Let’s address the elephant in the room. Soho House isn’t exactly known for its quality service. The New York service brings to mind the attitude of the early Morgans Hotel Group properties where the staff was concerned with their callback for the audition than actually providing empathetic service. What’s more, the feeling in many spaces is that of a premium Starbucks with lots of people sitting all day, making a mess, working on startup plans, and using common areas as their full-time office. In its quest for cool, the brand doesn’t seem to be trying to differentiate on service or loyalty, and there’s no, “your usual table sir?” in sight. This could actually be a huge competitive advantage if they got it right.

The Data Tells the Tale

A lot of the answers to these questions sit in the data. According to company filings, 60 percent of revenues come from food and beverage, on a total turnover of 120 million pounds in 2017. Membership fees accounted for 16 percent, accommodations 13 and retail and other 11. So, in essence, the brand is into selling people as much expensive food and drink as possible, making an additional margin on membership costs. People are paying extra for bad service, which is a great business trick if it lasts.

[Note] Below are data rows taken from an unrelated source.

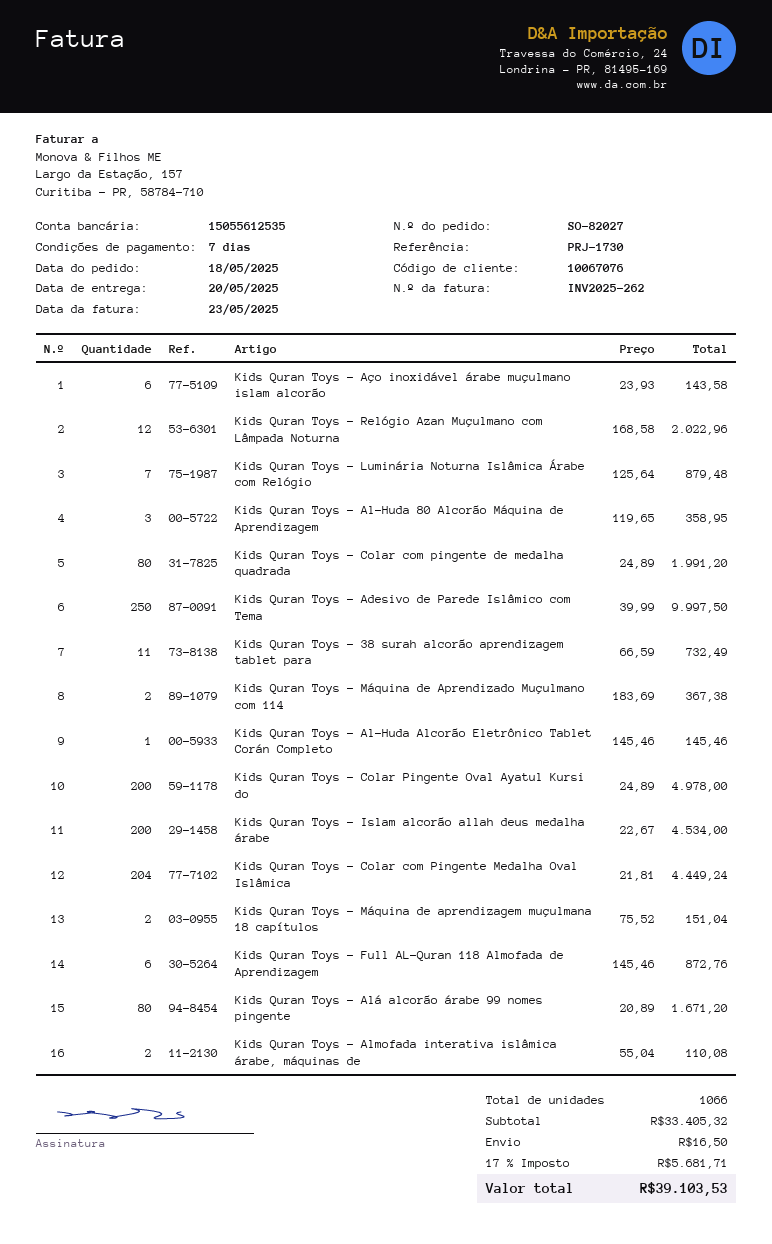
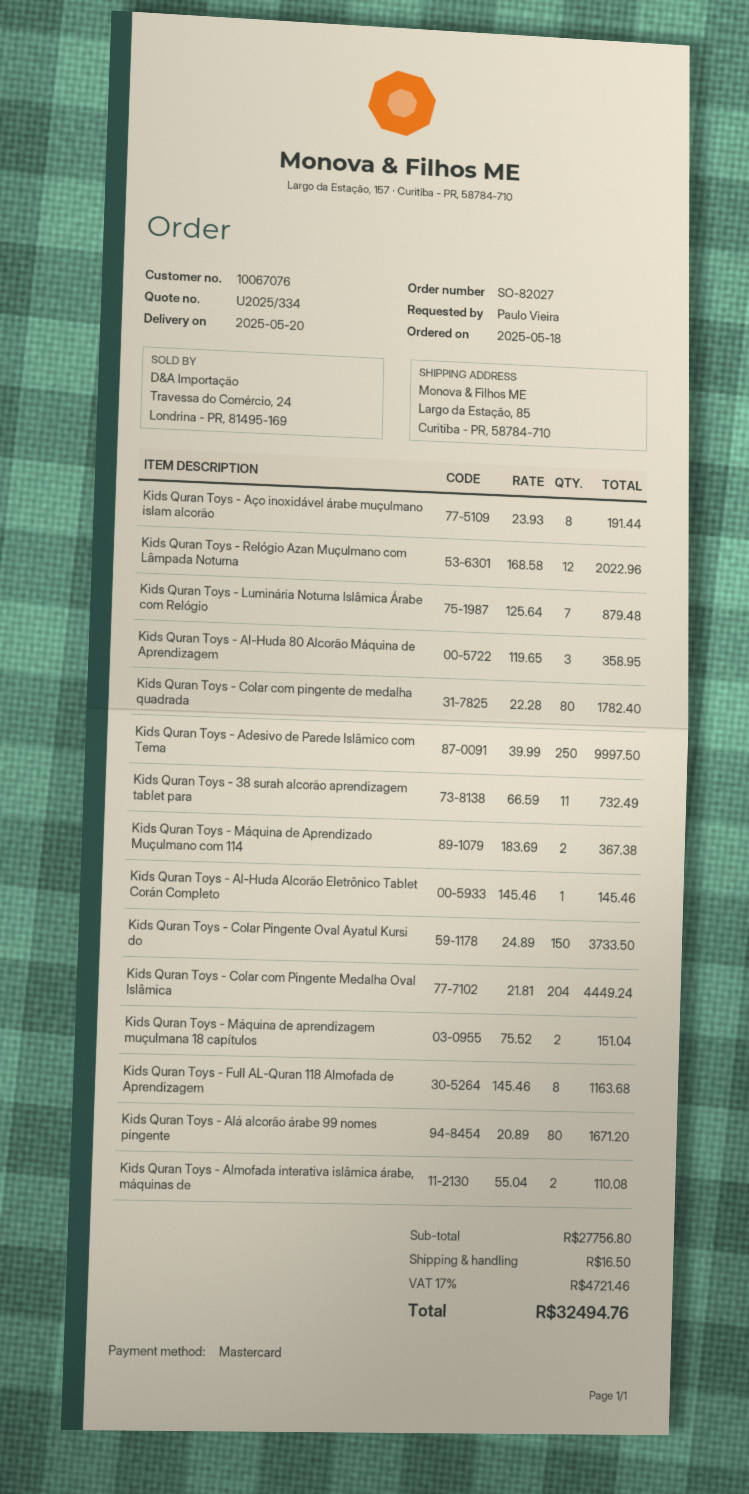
Kids Quran Toys - Aço inoxidável árabe muçulmano islam alcorão: 6 x 23.93 = 143.58 -> 8 x 23.93 = 191.44
Kids Quran Toys - Colar com pingente de medalha quadrada: 80 x 24.89 = 1991.20 -> 80 x 22.28 = 1782.40
Kids Quran Toys - Colar Pingente Oval Ayatul Kursi do: 200 x 24.89 = 4978.00 -> 150 x 24.89 = 3733.50
Kids Quran Toys - Islam alcorão allah deus medalha árabe: 200 x 22.67 = 4534.00 -> none
Kids Quran Toys - Full AL-Quran 118 Almofada de Aprendizagem: 6 x 145.46 = 872.76 -> 8 x 145.46 = 1163.68
subtotal: 33405.32 -> 27756.80
tax: 17% = 5681.71 -> 17% = 4721.46
total: 39103.53 -> 32494.76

Whether they can sustain this in a highly competitive market with entrants competing at every turn remains to be seen. On the positive side, they have shown a way to operationalize and modernize the modern members club model, but are lacking competitive advantage regarding the soft diplomacy of hospitality and great service. And it is clear the trend-chasing hordes are not always ones to count on for deep loyalty, especially if asked to pay more dues or mingle with a broader audience of the general public. Or if there’s a brighter, shinier object around the corner.